In 2021 I founded New York Literature Festival, which takes place in a small town called New York in the Donetsk region of Ukraine. Since the beginning of the invasion, Amelina has dedicated herself to documenting Russian war crimes in eastern Ukraine, reports PEN America. At Kapitolivka near Izyum, I discovered the diary of Volodymyr Vakulenko, the Ukrainian writer murdered by the Russians.

In a powerful piece, Amelina describes the plight of Soviet-era minions caught in the crossfire of the 2014 Russian invasion by focusing on the sad story of Hanna, an elderly woman evacuated from the Donbass to the relative safety of western Ukraine.

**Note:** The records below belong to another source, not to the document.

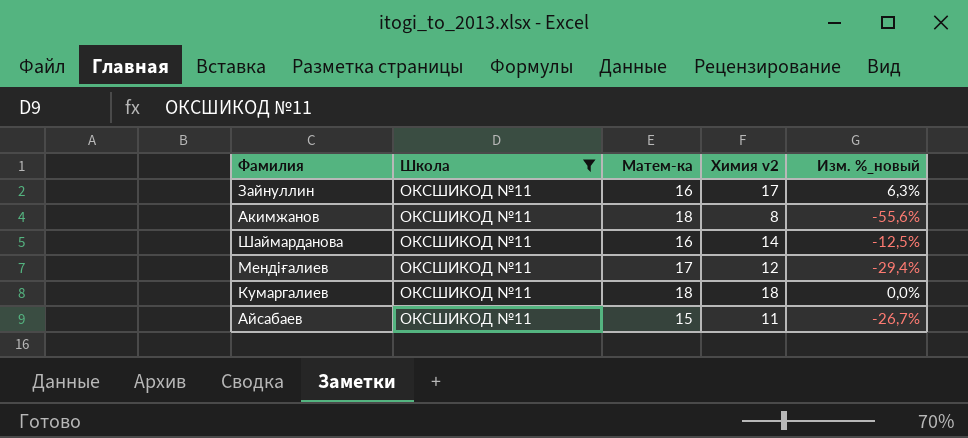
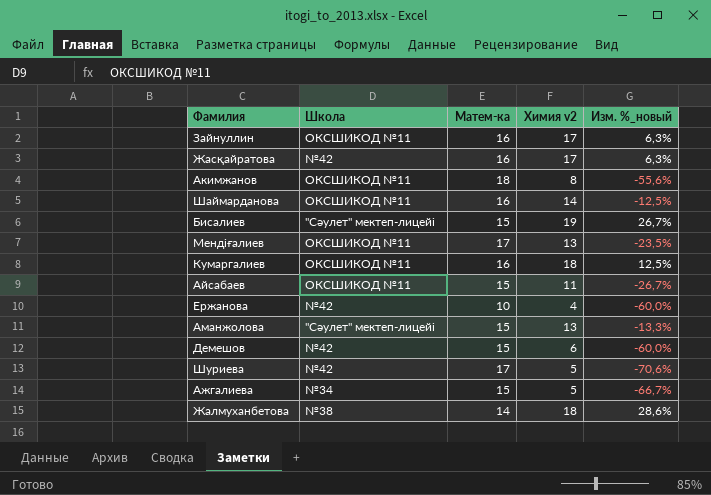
filter: Школа = ОКСШИКОД №11 -> none
Мендіғалиев | Химия v2: 12 -> 13
Мендіғалиев | Изм. %_новый: -29,4% -> -23,5%
Кумаргалиев | Матем-ка: 18 -> 16
Кумаргалиев | Изм. %_новый: 0,0% -> 12,5%

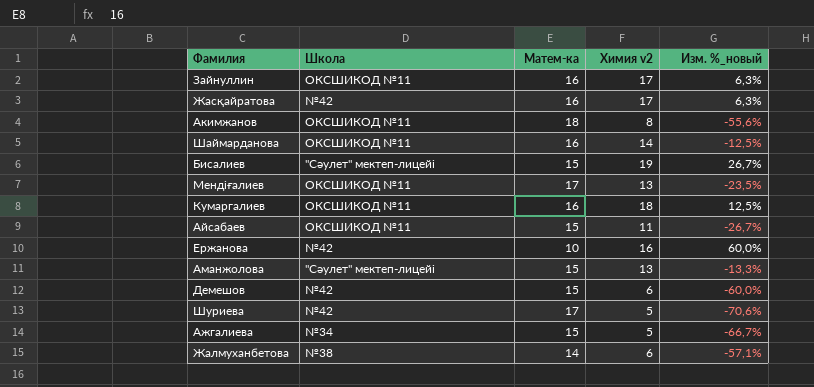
Ержанова | Химия v2: 4 -> 16
Ержанова | Изм. %_новый: -60,0% -> 60,0%
Жалмуханбетова | Химия v2: 18 -> 6
Жалмуханбетова | Изм. %_новый: 28,6% -> -57,1%

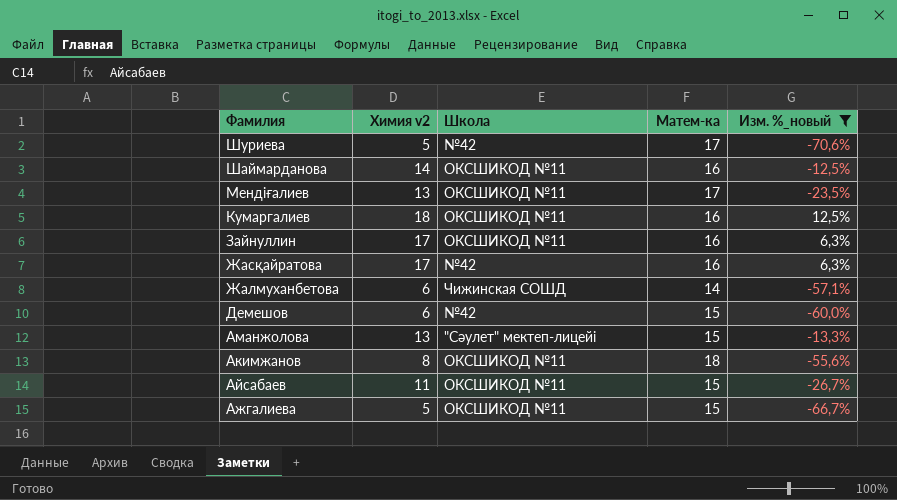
filter: none -> Изм. %_новый <= 12,5%
row order: none -> Фамилия descending
column Химия v2 | position: 4 -> 2
Жалмуханбетова | Школа: №38 -> Чижинская СОШД
Ажгалиева | Школа: №34 -> ОКСШИКОД №11

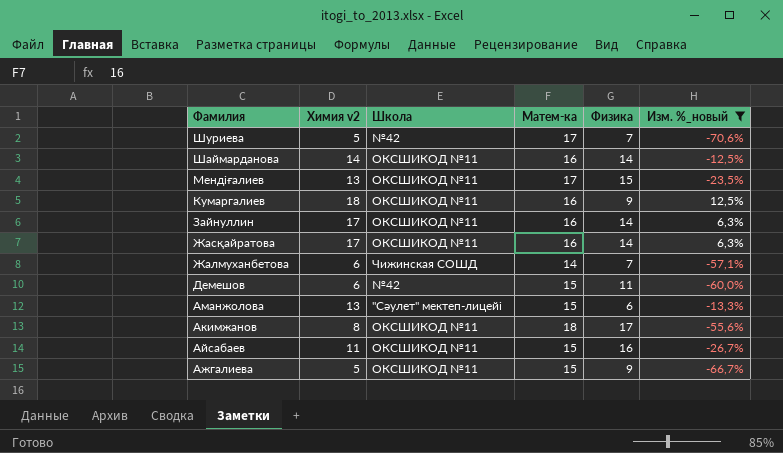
column Физика | position: none -> 5
Жасқайратова | Школа: №42 -> ОКСШИКОД №11

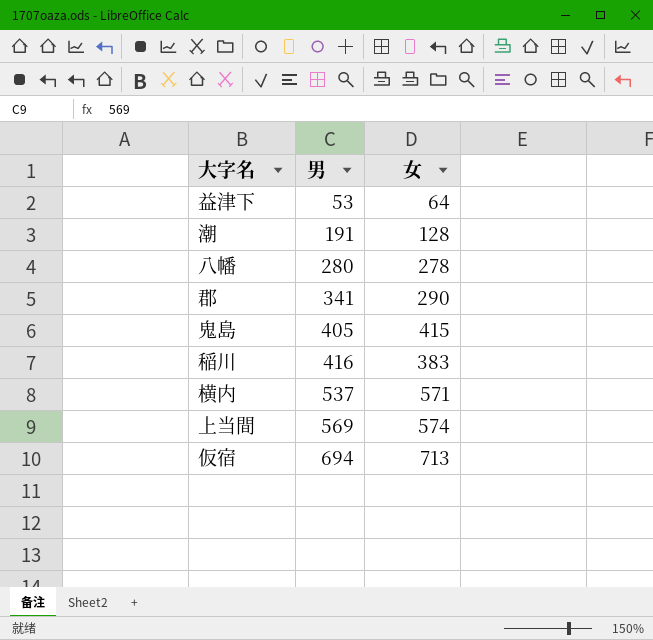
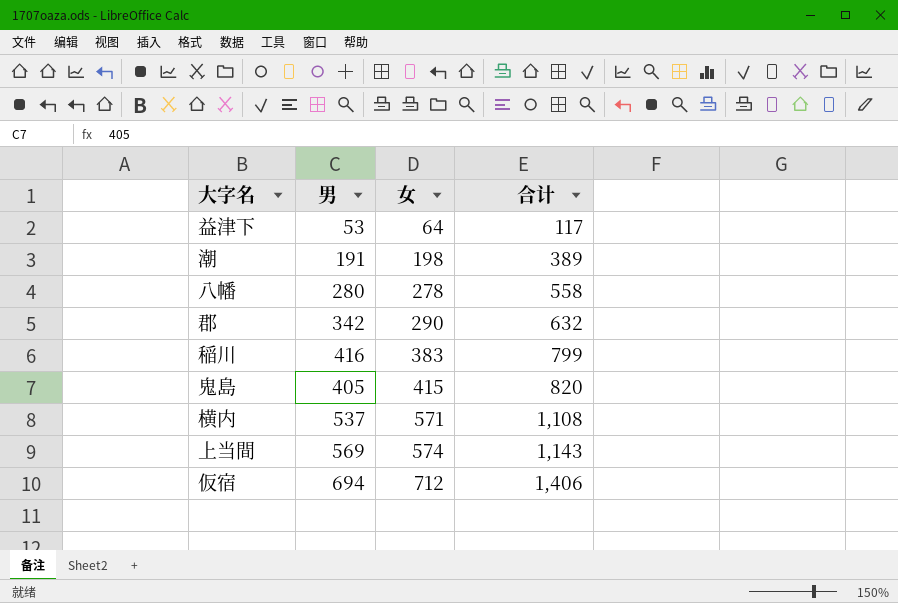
row order: 男 ascending -> 女 ascending
column 合计 | formula: none -> [男] + [女]
潮 | 女: 128 -> 198
郡 | 男: 341 -> 342
仮宿 | 女: 713 -> 712

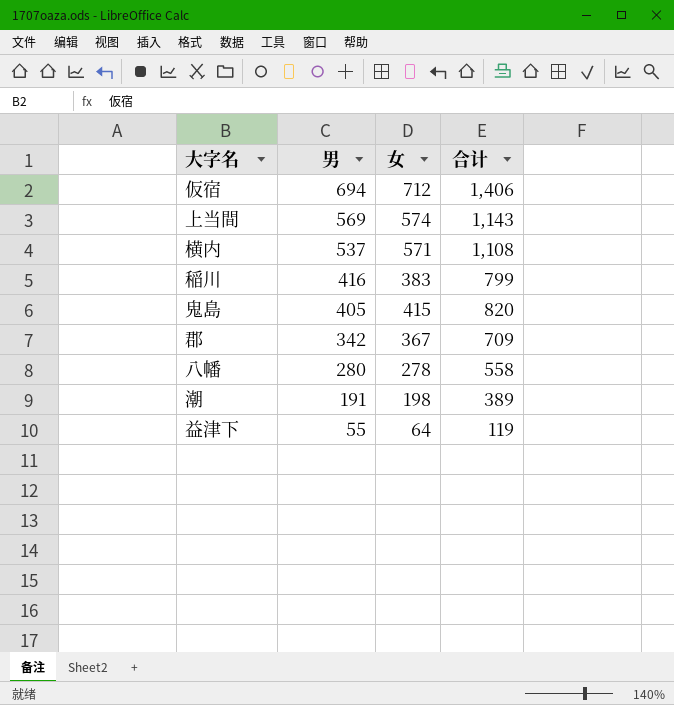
row order: 女 ascending -> 男 descending
郡 | 女: 290 -> 367
郡 | 合计: 632 -> 709
益津下 | 男: 53 -> 55
益津下 | 合计: 117 -> 119

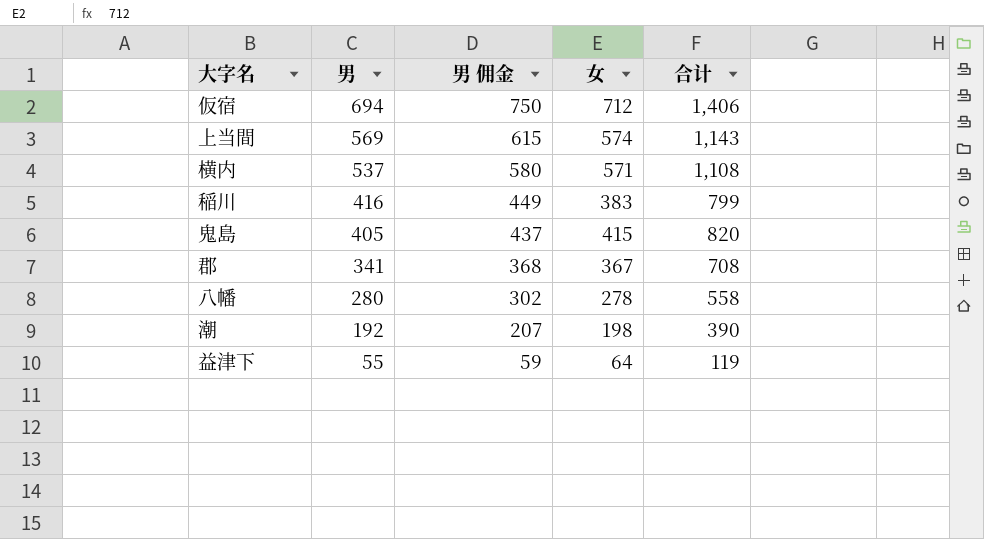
column 男 佣金 | formula: none -> [男] * 1.08
郡 | 男: 342 -> 341
郡 | 合计: 709 -> 708
潮 | 男: 191 -> 192
潮 | 合计: 389 -> 390

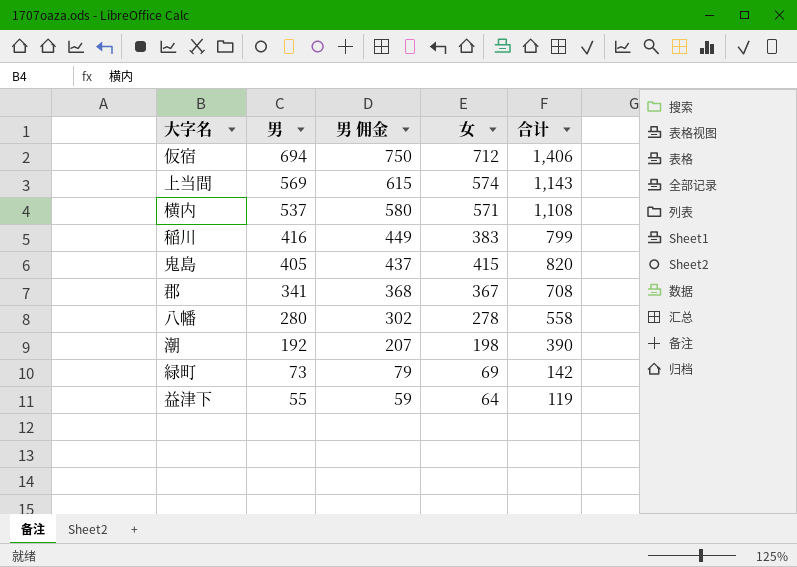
row 緑町: none -> 73 | 79 | 69 | 142

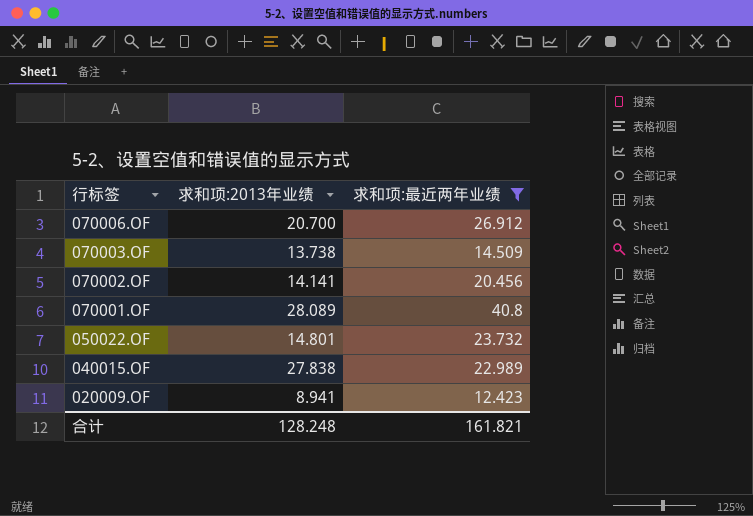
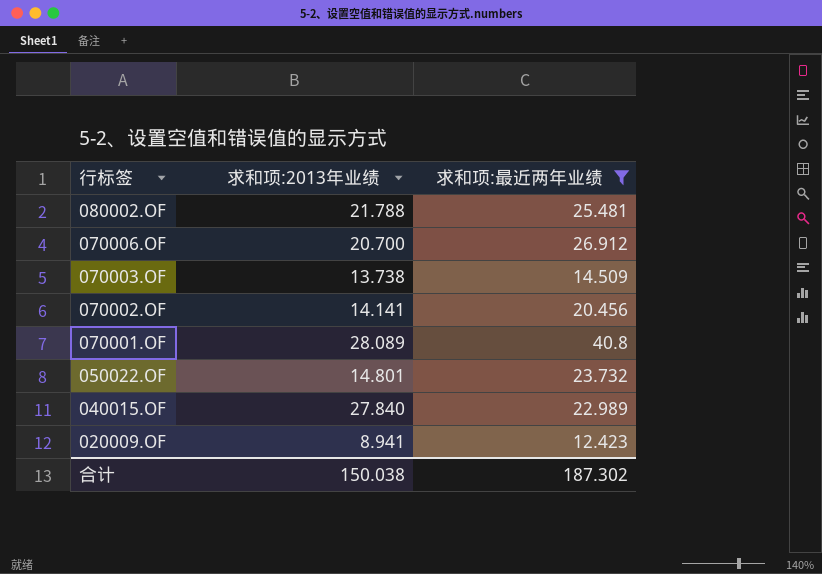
row 080002.OF: none -> 21.788 | 25.481
040015.OF | 求和项:2013年业绩: 27.838 -> 27.840
合计 | 求和项:2013年业绩: 128.248 -> 150.038
合计 | 求和项:最近两年业绩: 161.821 -> 187.302

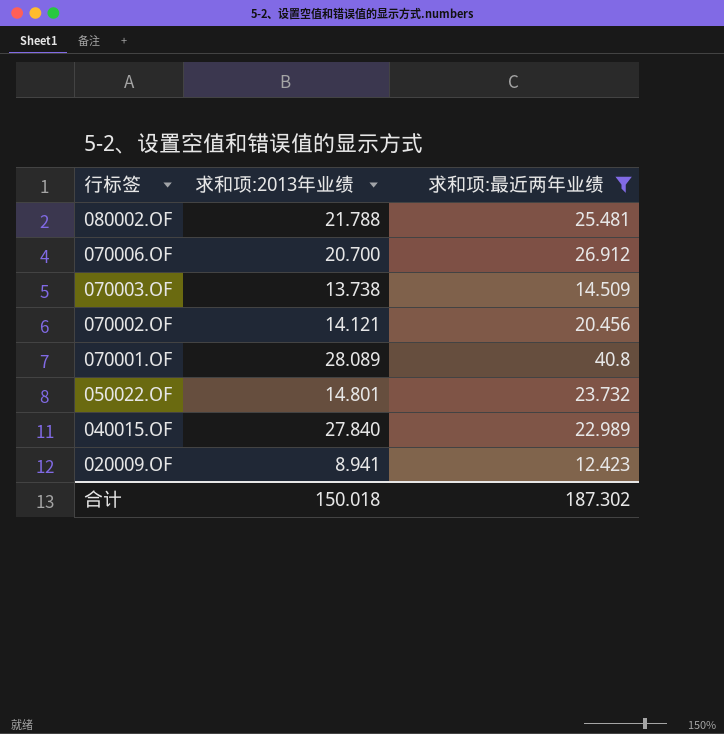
070002.OF | 求和项:2013年业绩: 14.141 -> 14.121
合计 | 求和项:2013年业绩: 150.038 -> 150.018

Until her death, Hanna expresses a desire to go home, even after he explains to her that a Russian tank may have been parked in her garden. “I did what I could: I am a writer, and writing the truth is probably the best way to defend Hanna Park.

I could not protect anyone from the Russian artillery, so I tried to take up arms against their lies, ”Amelina writes.

She also began writing her first works of English nonfiction shortly before her death. In “Memoirs of War and Justice: Looking Back at Women Looking to War,” Amelina tells the stories of Ukrainian women gathering evidence of Russian war crimes. It is expected to be published soon, according to PEN Ukraine.